┌─ Exercise materials
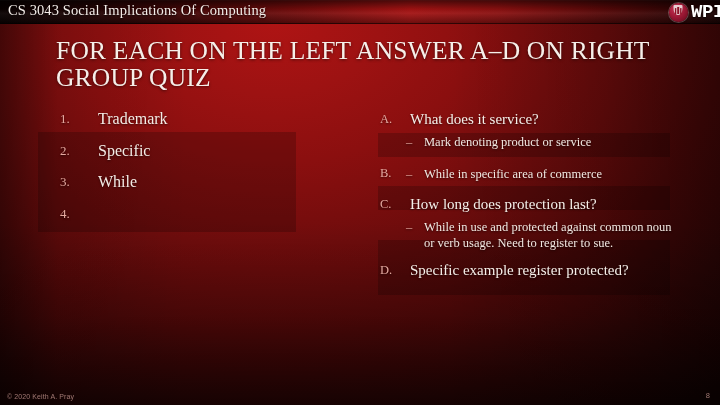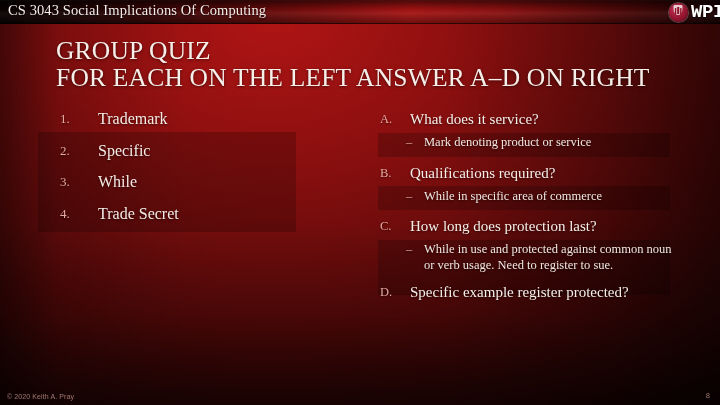--- a/index.html
+++ b/index.html
@@ -276,8 +276,8 @@
   </div>
 
   <div class="heading">
+    <span class="line">FOR EACH ON THE LEFT ANSWER A–D ON RIGHT</span>
     <span class="line">GROUP QUIZ</span>
-    <span class="line">FOR EACH ON THE LEFT ANSWER A–D ON RIGHT</span>
   </div>
 
   <div class="panel panel-left"></div>

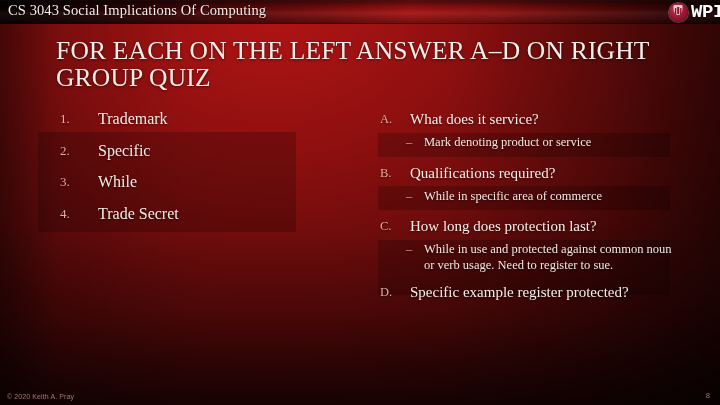--- a/index.html
+++ b/index.html
@@ -323,7 +323,6 @@
     <div class="ans-block">
       <div class="ans-main">
         <span class="letter">B.</span>
-        <span>Qualifications required?</span>
       </div>
       <div class="sp-2"></div>
       <div class="ans-sub">

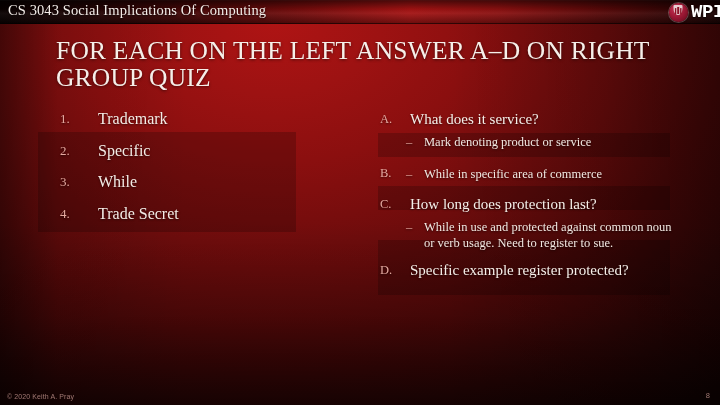--- a/index.html
+++ b/index.html
@@ -300,7 +300,6 @@
     </div>
     <div class="num-item">
       <span class="marker">4.</span>
-      <span>Trade Secret</span>
     </div>
   </div>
└─
= How to complete this task =
All entries need repeating exactly, but without the pictures.

= Exercise answer =
--- a/index.html
+++ b/index.html
@@ -276,8 +276,8 @@
   </div>
 
   <div class="heading">
+    <span class="line">FOR EACH ON THE LEFT ANSWER A–D ON RIGHT</span>
     <span class="line">GROUP QUIZ</span>
-    <span class="line">FOR EACH ON THE LEFT ANSWER A–D ON RIGHT</span>
   </div>
 
   <div class="panel panel-left"></div>

--- a/index.html
+++ b/index.html
@@ -323,7 +323,6 @@
     <div class="ans-block">
       <div class="ans-main">
         <span class="letter">B.</span>
-        <span>Qualifications required?</span>
       </div>
       <div class="sp-2"></div>
       <div class="ans-sub">

--- a/index.html
+++ b/index.html
@@ -300,7 +300,6 @@
     </div>
     <div class="num-item">
       <span class="marker">4.</span>
-      <span>Trade Secret</span>
     </div>
   </div>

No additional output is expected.